Возле школы было пусто. Мишка проскочил на всякий случай до дальнего угла забора, хотя даже ему, с его материнской близорукостью, издали было видно, что и там никого нет. Его сразу охватило отчаяние: на таком морозе за время ожидания у него совсем застынут руки и ноги, а куда деваться, когда Нина придет, тоже было непонятно. В школе светились некоторые окна, там репетировали в драмкружке «Горе от ума» старшеклассники и офицерские жены учились кройке и шитью, пойти с Ниной в школу было совершенно невозможно, обязательно кто-нибудь их увидел бы.
Впрочем, Нины все еще не было.
Сжавшись внутри одежды, поджимая в валенках и варежках пальцы, словно пытаясь стать меньше, чтобы мороз не заметил его, Мишка еще раз пробежал вдоль школьного забора до угла и дальше, до поворота на Строительную, на которой жила Нина. И сразу увидел ее, узнал очертания фигуры в туго подпоясанном пальто с несоразмерно большой головой — поверх берета был повязан материн пуховый платок. Приближаясь, фигура колебалась в желтом свете, падающем из окон первых этажей.
— Замерз? — задала глупый вопрос Нина.
Мишка молча снял варежки и осторожно просунул руки под рукава ее пальто, Нина тихо крикнула «дурак», но руки не отняла, и они застыли, сцепившись буквой «н».
— Куда пойдем? — все так же почти шепотом, будто кто-то мог их услышать на заледеневшей улице, спросила Нина.

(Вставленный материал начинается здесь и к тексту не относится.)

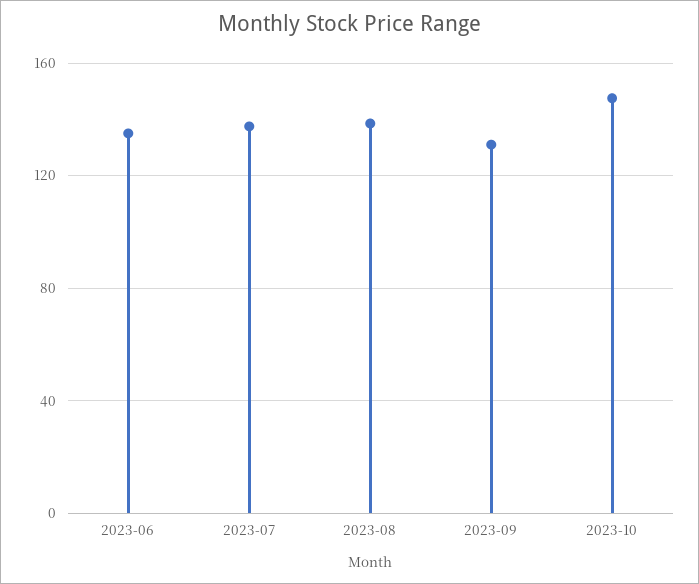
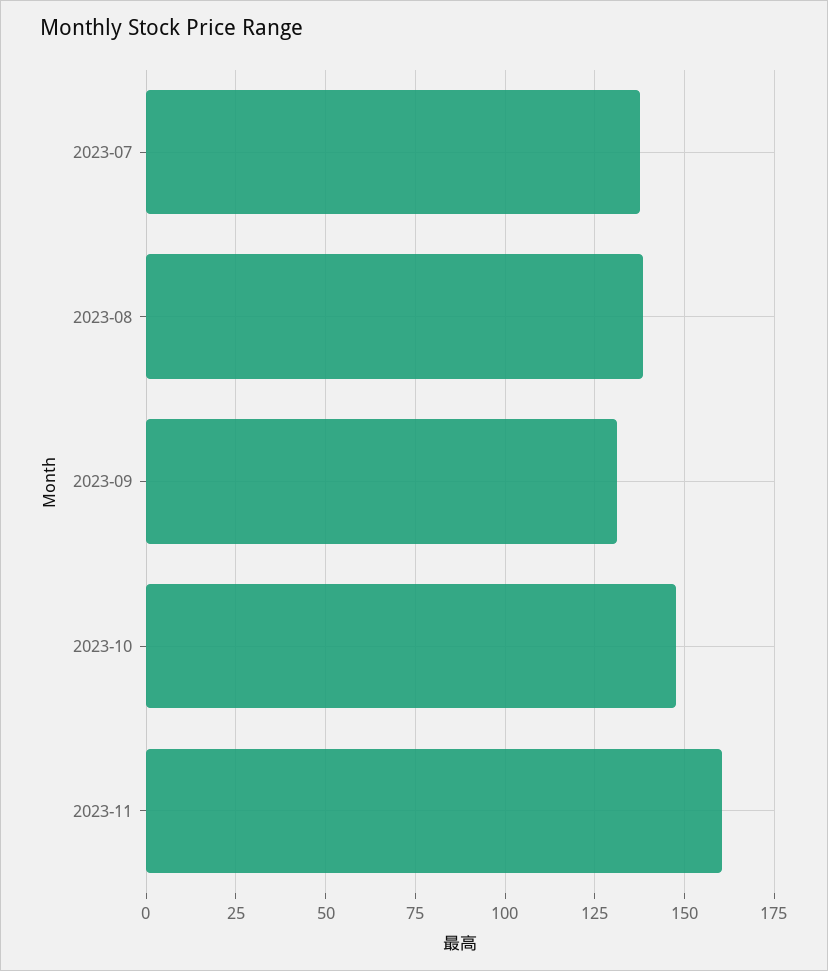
2023-06: 135 -> none
2023-11: none -> 160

— Меня мать в кино пустила на шесть часов, — сказал Мишка, — в старом клубе опять «Три мушкетера», да мне неохота, я четыре раза видел, глупость, прыгают вверх ногами, совсем на трех мушкетеров не похоже. Американцы все по-своему придумали… А ты хочешь?
— Я тоже видела… — Нина уже высвободила свои запястья, и теперь они медленно шли вдоль школьного забора, держась рядом, но не касаясь друг друга. — С Надькой ходили. Мне тоже не понравилось… А куда же пойдем? Холодно очень, колени совсем замерзли…
Ничего не ответив, Мишка свернул в школьный двор. Славка Петренко из девятого «А» — староста драмкружка, игравший Чацкого, любимчик руководительницы, молодой клубной библиотекарши Елены Валентиновны, волейболист, летом участвовавший в первенстве городка в одной команде с молодыми офицерами, переросший всю школу синеглазый брюнет — к Мишке относился хорошо, поскольку жил с ним в одном дворе и брал у Мишкиной матери книги почитать. Можно попытаться как-нибудь незаметно проникнуть в спортзал, где шла репетиция, потихоньку попросить у Славки разрешения — Елена Валентиновна вообще ничего не видит и не слышит, когда репетирует — и молча посидеть на сложенных в темном углу матах, незаметно держа Нину за руку. План, конечно, был рискованный, любой десятиклассник или десятиклассница (особенно вредная Галька Половцова, которая играет Софью) могли выгнать, да еще и обсмеять — от горшка два вершка, а туда же, гуляют! Но ничего другого Мишке в голову не приходило.